Pour constituer ce front du refus, il faut accélérer et provoquer l’explosion de la bulle, en œuvrant pour un rapprochement des partis républicains et démocratiques, autour d’un axe politique de réconciliation des tunisiens avec leur histoire, leur passé et leur avenir surtout. Une politique de construction d’une société libre basée sur un ordre juste, (rappelons ici que la devise de la République est Liberté, Ordre et Justice), autant de valeurs bafouées depuis des années. Cela passera par la reconstruction d’un ordre moral, civique et civil, dans lequel la tolérance, le respect des autres et de la loi seront le fondement de la société, et où la justice sociale serait l’un des piliers de l’organisation de la nation.
Une politique de réconciliation du citoyen avec l’administration publique, qui devra se mettre au service de la collectivité et ne plus être un instrument aux mains des gouvernants, entravant la liberté des citoyens, et imposant son dictat. Cela vaut pour l’éducation, la santé, l’emploi et la formation, mais aussi la police, la justice et l’administration fiscale. Construire un état fort, appuyé sur des institutions solides et inviolables. En effet, seules les institutions garantiront la pérennité de l’Etat et de la république.
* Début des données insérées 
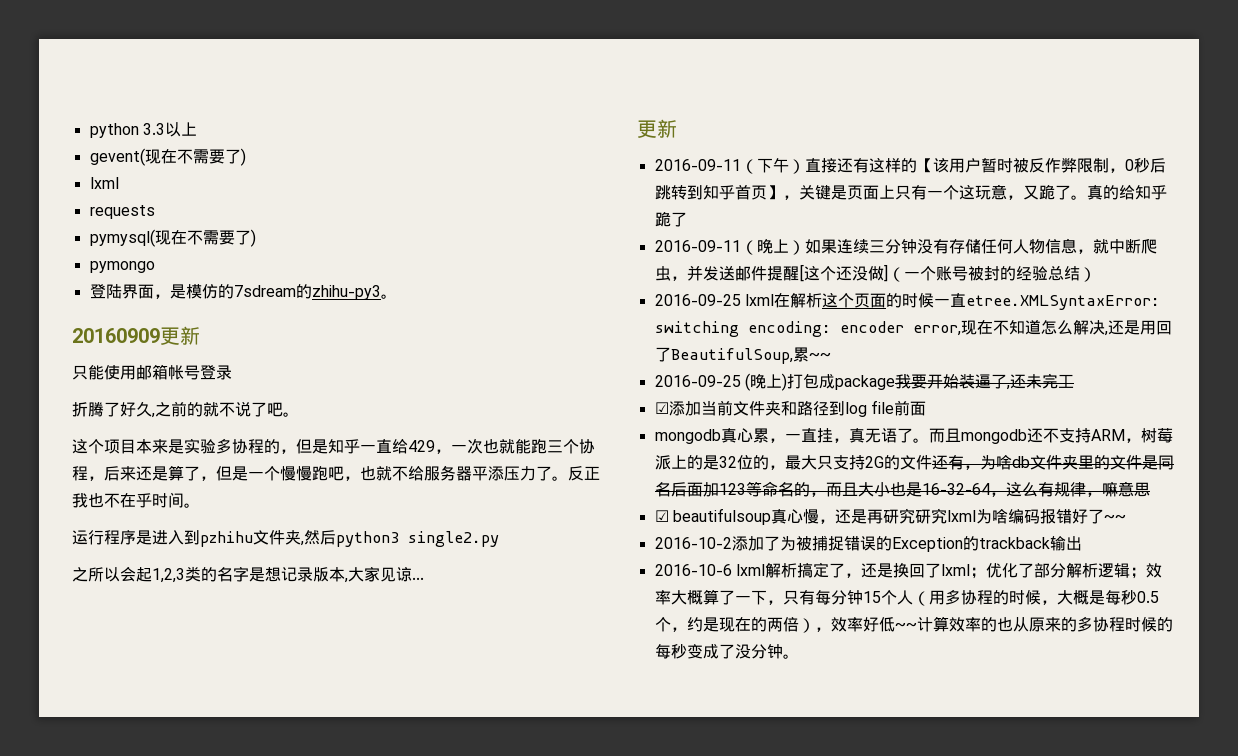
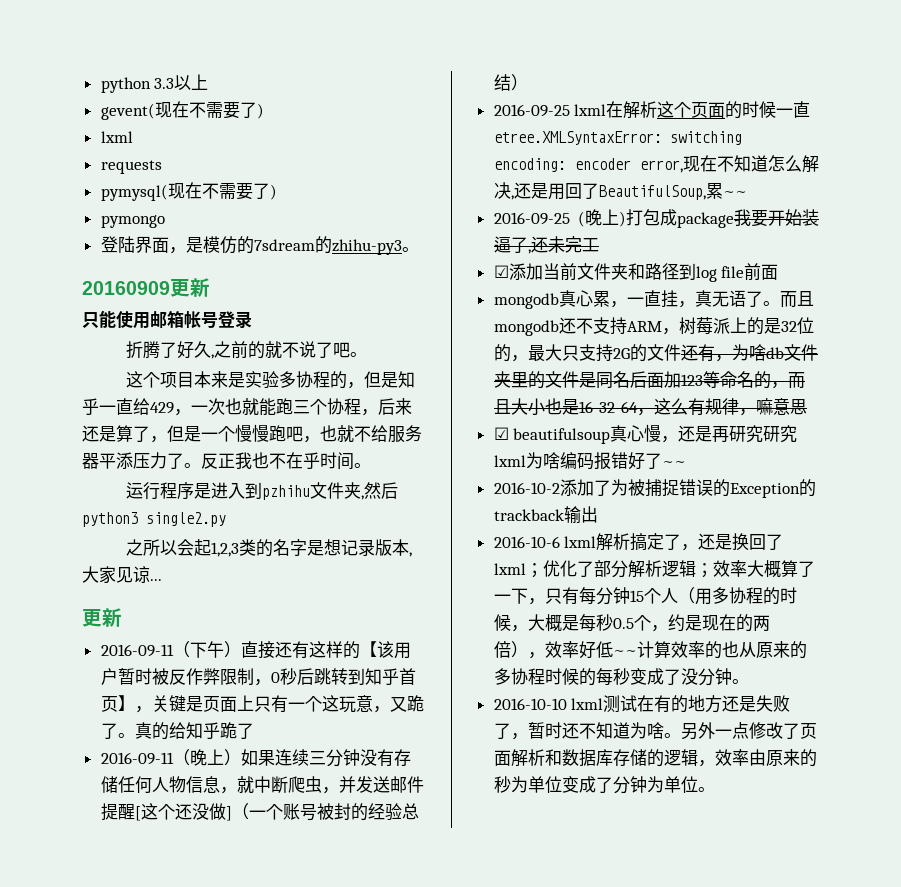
+ 2016-10-10 lxml测试在有的地方还是失败了，暂时还不知道为啥。另外一点修改了页面解析和数据库存储的逻辑，效率由原来的秒为单位变成了分钟为单位。

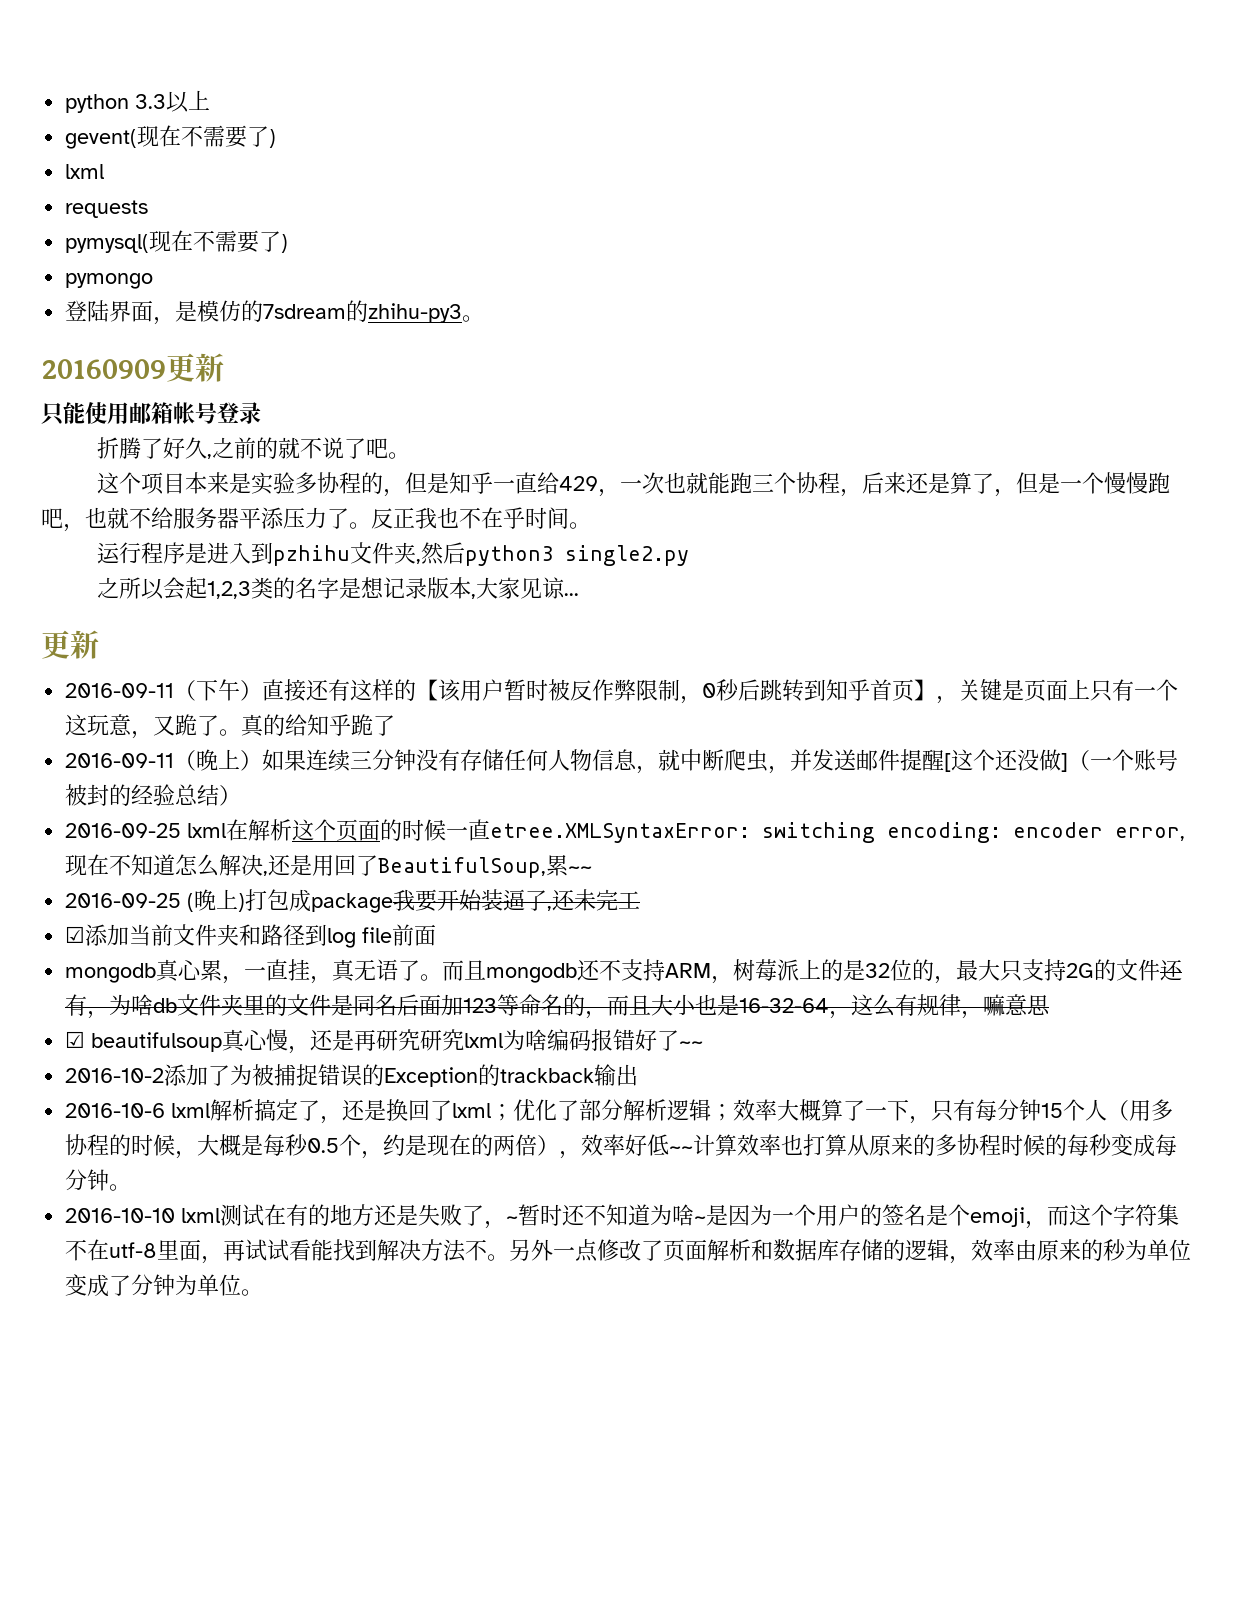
- 2016-10-6 lxml解析搞定了，还是换回了lxml；优化了部分解析逻辑；效率大概算了一下，只有每分钟15个人（用多协程的时候，大概是每秒0.5个，约是现在的两倍），效率好低~~计算效率的也从原来的多协程时候的每秒变成了没分钟。
+ 2016-10-6 lxml解析搞定了，还是换回了lxml；优化了部分解析逻辑；效率大概算了一下，只有每分钟15个人（用多协程的时候，大概是每秒0.5个，约是现在的两倍），效率好低~~计算效率也打算从原来的多协程时候的每秒变成每分钟。
- 2016-10-10 lxml测试在有的地方还是失败了，暂时还不知道为啥。
+ 2016-10-10 lxml测试在有的地方还是失败了，~暂时还不知道为啥~是因为一个用户的签名是个emoji，而这个字符集不在utf-8里面，再试试看能找到解决方法不。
La réconciliation entre les régions, les générations, et les classes sociales, pour recréer les liens entre tunisiens quelques soient leurs origines régionales, sociales ou culturelles, passera par une meilleure répartition des investissements et une plus grande solidarité dans la redistribution des richesses, y compris dans la rémunération du capital et du travail.
Ce sera aussi à travers l’inscription de la Tunisie dans un ordre mondial articulé autour des valeurs de liberté et de paix, et le renforcement des partenariats. Notre pays carrefour des civilisations, de tout temps, doit s’inscrire dans cette logique d’échanges à l’échelle, arabo-musulmane, méditerranéenne, maghrébine et africaine.
Il faudra que les militants et leaders de ces partis acceptent de se départir de leurs egos respectifs, et de faire passer l’intérêt du peuple et du pays avant tout calcul politique. Qu’ils soient convaincus que sans un front uni, point de salut. C’est même leur existence future qui risquerait d’être remise en cause un jour. Ils ont tout à gagner et rien à perdre dans cette démarche, et le peuple et la république avec eux.
Il en va de la responsabilité de tous, mais surtout des partis et des associations, pour que ce front du refus soit constitué au plus tôt et appelle les tunisiennes et les tunisiens à descendre dans la rue un jour par semaine, toutes les semaines, pour faire reculer la haine et la terreur.
« Les extrêmes marquent la frontière au-delà de laquelle la vie prend fin, et la passion de l’extrémisme en art comme en politique, est désir déguisé de mort ».